ASSIGNMENT OF LEASE
Exhibit 10.17
THIS ASSIGNMENT OF LEASE (hereinafter “Assignment”) is made and entered into as of the
11th day of February, 2008 by and among KROY BUILDING PRODUCTS, INC., a Delaware
corporation (hereinafter referred to as “Assignor”) and SCIQUEST, INC., a Delaware corporation
(hereinafter referred to as “Assignee”).
WHEREAS, DUKE REALTY LIMITED PARTNERSHIP, an Indiana limited partnership (hereinafter
referred to as “Duke”) and Assignor are parties to an Office Lease dated September 29, 2006, as
amended by that certain First Amendment to Office Lease dated January 31, 2007 (collectively, the
“Lease”) and pursuant to which Assignor has leased from Duke the Leased Premises (the “Leased
Premises”) consisting of approximately 7,224 rentable square feet of space at 0000 Xxxxxx Xxxxxxx
(the “Building”), Xxxxx 000, Xxxx, Xxxxx Xxxxxxxx, 00000, as depicted on Exhibit “A” of the Lease;
and
WHEREAS, Assignor has agreed to assign all of its right, title and interest in, to and under
the Lease to Assignee;
NOW, THEREFORE, in consideration of the mutual benefits to be derived and other good and
valuable consideration, the receipt and sufficiency of which is hereby acknowledged, the parties
hereto agree as follows:
1. Assignment. Effective as of the Effective Date, Assignor hereby sells, transfers and
assigns to Assignee the Lease and all of the right, title and interest of Assignor in, to and
under the Lease and Assignee hereby assumes the liabilities, payments and obligations of Assignor
under the Lease that accrue, or have accrued from and after the Effective Date. Notwithstanding
the foregoing to the contrary, Assignor shall pay Duke Base Rent and Tenant’s Proportionate Share
of Operating Expenses (as those terms are defined in the Lease) for the first six (6) months
following the Effective Date in accordance with the requirements of the Lease.

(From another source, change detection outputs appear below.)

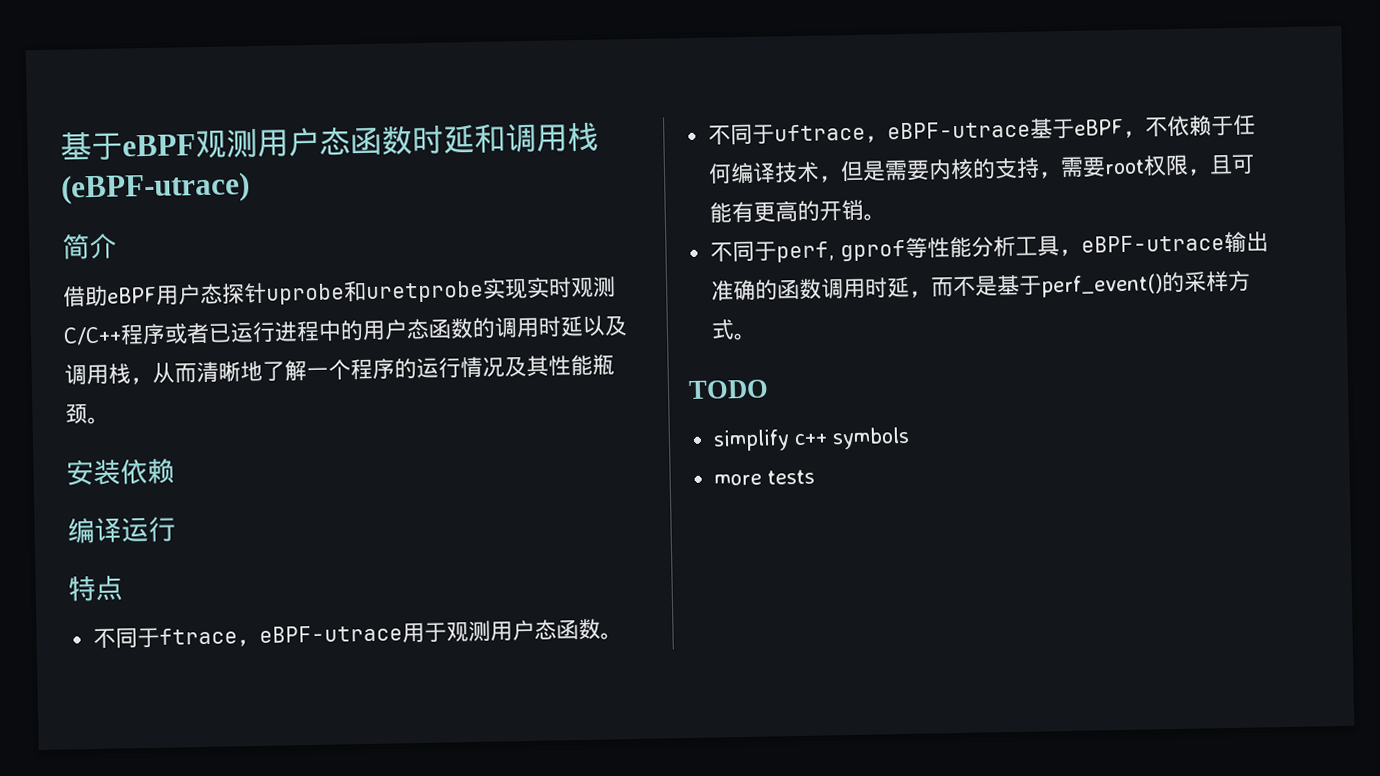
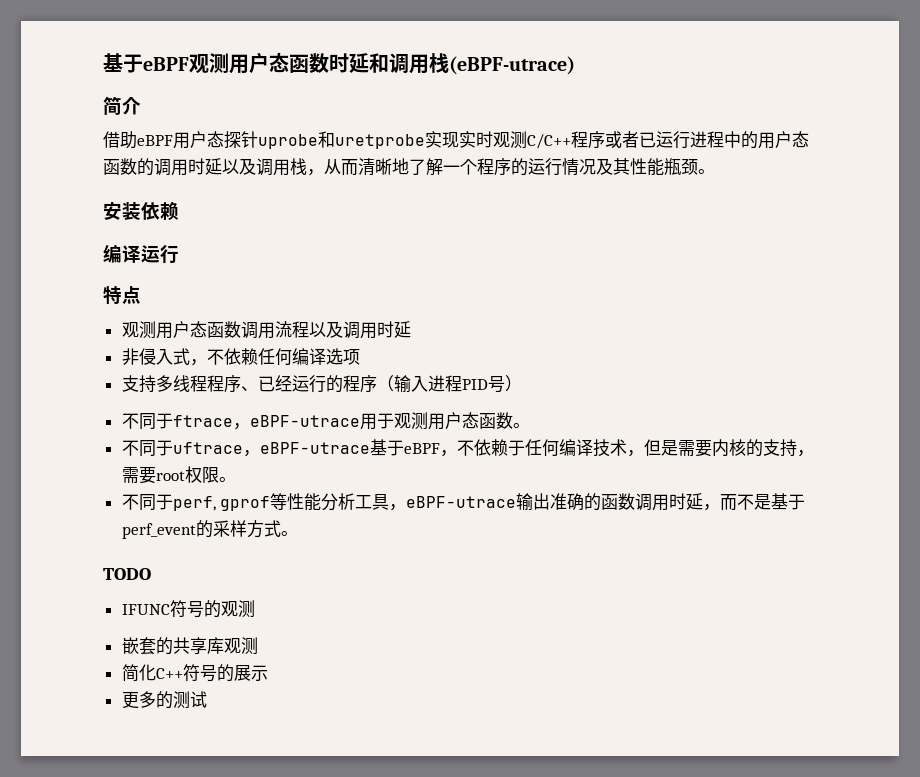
+ 观测用户态函数调用流程以及调用时延
+ 非侵入式，不依赖任何编译选项
+ 支持多线程程序、已经运行的程序（输入进程PID号）
- 不同于uftrace，eBPF-utrace基于eBPF，不依赖于任何编译技术，但是需要内核的支持，需要root权限，且可能有更高的开销。
+ 不同于uftrace，eBPF-utrace基于eBPF，不依赖于任何编译技术，但是需要内核的支持，需要root权限。
- 不同于perf, gprof等性能分析工具，eBPF-utrace输出准确的函数调用时延，而不是基于perf_event()的采样方式。
+ 不同于perf, gprof等性能分析工具，eBPF-utrace输出准确的函数调用时延，而不是基于perf_event的采样方式。
- simplify c++ symbols
- more tests
+ IFUNC符号的观测
+ 嵌套的共享库观测
+ 简化C++符号的展示
+ 更多的测试

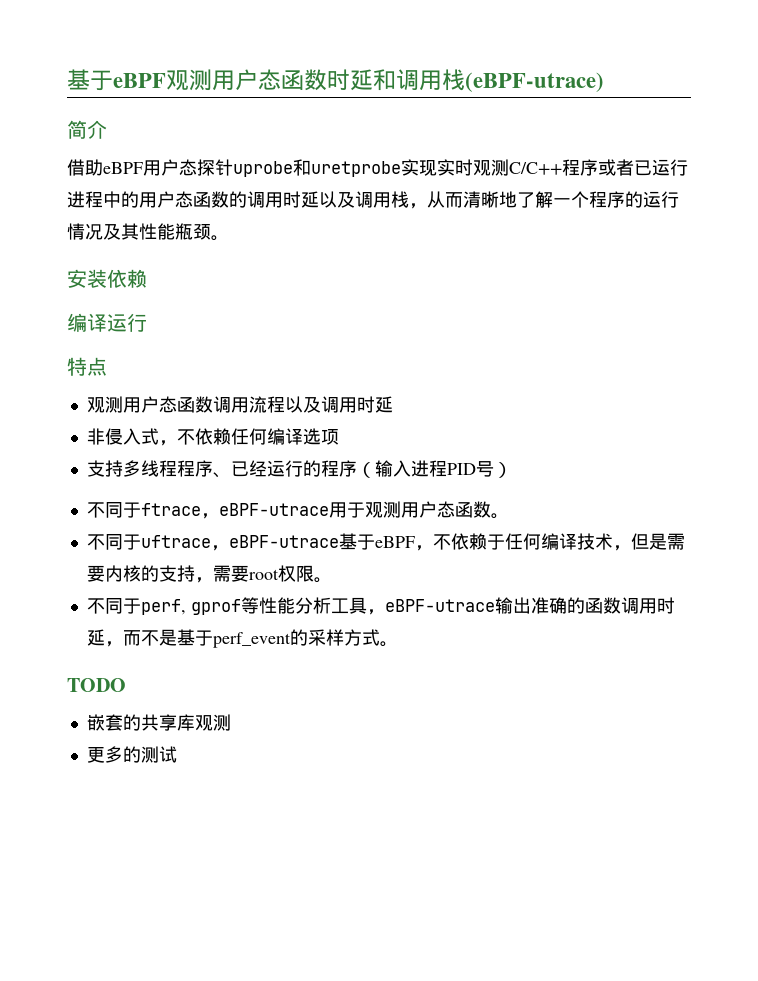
- IFUNC符号的观测
- 简化C++符号的展示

2. Leased Premises Accepted “As-Is”. Assignee has inspected the Leased Premises, knows the
present physical condition thereof, accepts the same in current “as-is” physical condition
(subject to latent defects not readily apparent through visual inspection), and confirms that Duke
has not made any representation or warranty to Assignee concerning the physical condition of the
Leased Premises, or otherwise, express or implied.
3. Security Deposit. On or prior to the Effective Date, Assignee shall deposit $10,836.00 with
Assignor as reimbursement for the Security Deposit (as defined in the Lease) paid to Duke by
Assignor. Assignor waives and disclaims any interest in the Security Deposit. Duke shall hold and
apply the proceeds of the Security Deposit in accordance with the terms of the Lease. Upon the
expiration of this Assignment, Assignee shall be entitled to any reimbursement of the Security
Deposit owed to Assignor in accordance with the terms of the Lease.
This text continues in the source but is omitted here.